Was mir das Recht gibt, gegen ein Tourismusprojekt zu sein, das 650 Menschen pro Stunde per Seilbahn auf die abgelegene Insel Dursey an der Spitze der Beara-Halbinsel befördern kann: Das wurde ich kürzlich mehrfach gefragt? Ob nicht jeder Mensch genau dasselbe Recht hätte wie ich, Dursey Island zu besuchen und die Schönheit der Insel zu genießen? Das ist natürlich so. Ich beanspruche keine Sonderrechte, es soll keinen privilegierten oder elitären Zugang für die Wenigen geben, der die Vielen ausschließt. Wenn für den Zugang nach Dursey eine ökologisch verträgliche Obergrenze für jährliche Besucher festgelegt wird, dann hat jeder Mensch erst einmal die gleiche Zugangschance.
Ökologen und Überlebensstrategen fordern, das wir Menschen unserem unersättlichen Expansionsdrang endlich selber Grenzen auferlegen und maximal die Hälfte der Landfläche dieses Planeten für uns beanspruchen. Die andere Hälfte soll für alle anderen, die nicht-menschlichen Lebewesen da sein, von uns bewahrt und verschont werden. Auch wenn die Umsetzung dieser Idee schwierig ist, sie besticht, weil sie einfach zu verstehen ist: Hunderttausende Arten auf unserer Erde bekommen die Hälfte, wir Menschen, die derzeit dominante Spezies, die andere Hälfte. Diese Rechnung ist im übrigen durchaus menschenfreundlich, denn wenn wir uns nicht selber beschränken und mit dem Ausrotten und Zerstören munter weiter machen, werden nicht nur die anderen Lebewesen auf der Strecke bleiben. Ich würde also darauf verzichten, Dursey Island wieder zu besuchen.
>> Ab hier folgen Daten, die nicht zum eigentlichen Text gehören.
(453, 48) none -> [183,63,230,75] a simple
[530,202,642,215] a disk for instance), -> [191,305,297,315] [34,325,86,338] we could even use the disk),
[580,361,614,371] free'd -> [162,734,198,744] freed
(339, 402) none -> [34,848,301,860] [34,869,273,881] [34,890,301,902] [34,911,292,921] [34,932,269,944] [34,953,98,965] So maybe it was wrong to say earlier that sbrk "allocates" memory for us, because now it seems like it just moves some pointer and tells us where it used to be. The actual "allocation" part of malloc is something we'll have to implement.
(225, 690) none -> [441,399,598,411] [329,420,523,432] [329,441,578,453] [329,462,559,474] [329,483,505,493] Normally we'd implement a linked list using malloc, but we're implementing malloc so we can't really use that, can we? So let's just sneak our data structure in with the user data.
In Ruhe lassen: Aus diesem Verständnis ergibt sich, dass wir viele Landstriche und Landschaften in Ruhe lassen müssen. Dass dies vorzugsweise die Orte sind, an denen heute noch weitgehende Ruhe herrscht und die ökologisch noch einigermaßen intakt sind, liegt auf der Hand. Niemand wollte die Hälfte Manhattans zur Schutzzone für Nicht-Menschen erklären. Klar ist auch, dass Orte wie das landwirtschaftlich genutzte Dursey Island längst keine urtümlichen Naturlandschaften mehr sind, sondern von Menschenhand geschaffene Kulturlandschaften. Die Herausforderung liegt nun darin, ob wir als Gesellschaft die Kraft finden, uns selber zu beschränken und alle partikulare Profitinteressen hintenan zu stellen.
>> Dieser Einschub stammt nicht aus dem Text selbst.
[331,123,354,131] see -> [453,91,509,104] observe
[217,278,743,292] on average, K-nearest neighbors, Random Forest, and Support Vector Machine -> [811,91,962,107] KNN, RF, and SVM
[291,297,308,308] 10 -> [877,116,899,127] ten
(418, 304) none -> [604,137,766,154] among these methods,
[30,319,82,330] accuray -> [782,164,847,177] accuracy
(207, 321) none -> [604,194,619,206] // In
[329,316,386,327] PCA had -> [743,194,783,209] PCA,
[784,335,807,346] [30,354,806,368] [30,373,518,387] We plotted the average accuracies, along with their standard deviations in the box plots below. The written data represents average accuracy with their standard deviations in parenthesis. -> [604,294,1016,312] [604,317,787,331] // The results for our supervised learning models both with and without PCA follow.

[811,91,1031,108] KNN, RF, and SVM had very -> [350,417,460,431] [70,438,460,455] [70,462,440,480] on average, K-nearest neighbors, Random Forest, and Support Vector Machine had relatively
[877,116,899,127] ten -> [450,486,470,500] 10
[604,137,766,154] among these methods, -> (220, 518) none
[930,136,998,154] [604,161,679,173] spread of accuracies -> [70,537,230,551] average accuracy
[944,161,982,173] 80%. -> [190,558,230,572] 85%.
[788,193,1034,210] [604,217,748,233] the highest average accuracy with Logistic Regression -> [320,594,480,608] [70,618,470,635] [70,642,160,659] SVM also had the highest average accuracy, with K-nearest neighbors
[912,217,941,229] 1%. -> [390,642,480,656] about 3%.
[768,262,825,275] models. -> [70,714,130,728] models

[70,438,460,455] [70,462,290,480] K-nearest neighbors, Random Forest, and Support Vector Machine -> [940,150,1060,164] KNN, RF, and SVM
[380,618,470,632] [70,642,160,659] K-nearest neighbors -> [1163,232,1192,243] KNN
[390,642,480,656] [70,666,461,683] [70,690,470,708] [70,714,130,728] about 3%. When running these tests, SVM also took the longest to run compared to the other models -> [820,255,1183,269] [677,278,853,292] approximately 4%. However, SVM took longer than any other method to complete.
Hier in Irland gibt es noch viele Landschaften, die nicht unter dem Druck menschlicher Aktivität stehen. Ich habe selber bis vor drei Jahren Menschen in kleinen Gruppen auf möglichst behutsame Art an solche Orte geführt – und trotz „Minimal Impact “ und „Leave no Trace“ den Druck dort selber erhöht. Menschen kehren an Orte zurück, die Ihnen gefallen haben. Sie erzählen es weiter, bringen andere Menschen mit, werben für Landschaften, die gar nicht beworben werden wollen. Der Tourismus neigt systemisch dazu, seine eigenen Grundlagen zu ruinieren. Er präsentiert das Besondere, das Einzigartige, das Sehenswerte so lange und so oft, bis es im besten Fall gewöhnlich geworden, im schlechtesten Fall zerstört ist.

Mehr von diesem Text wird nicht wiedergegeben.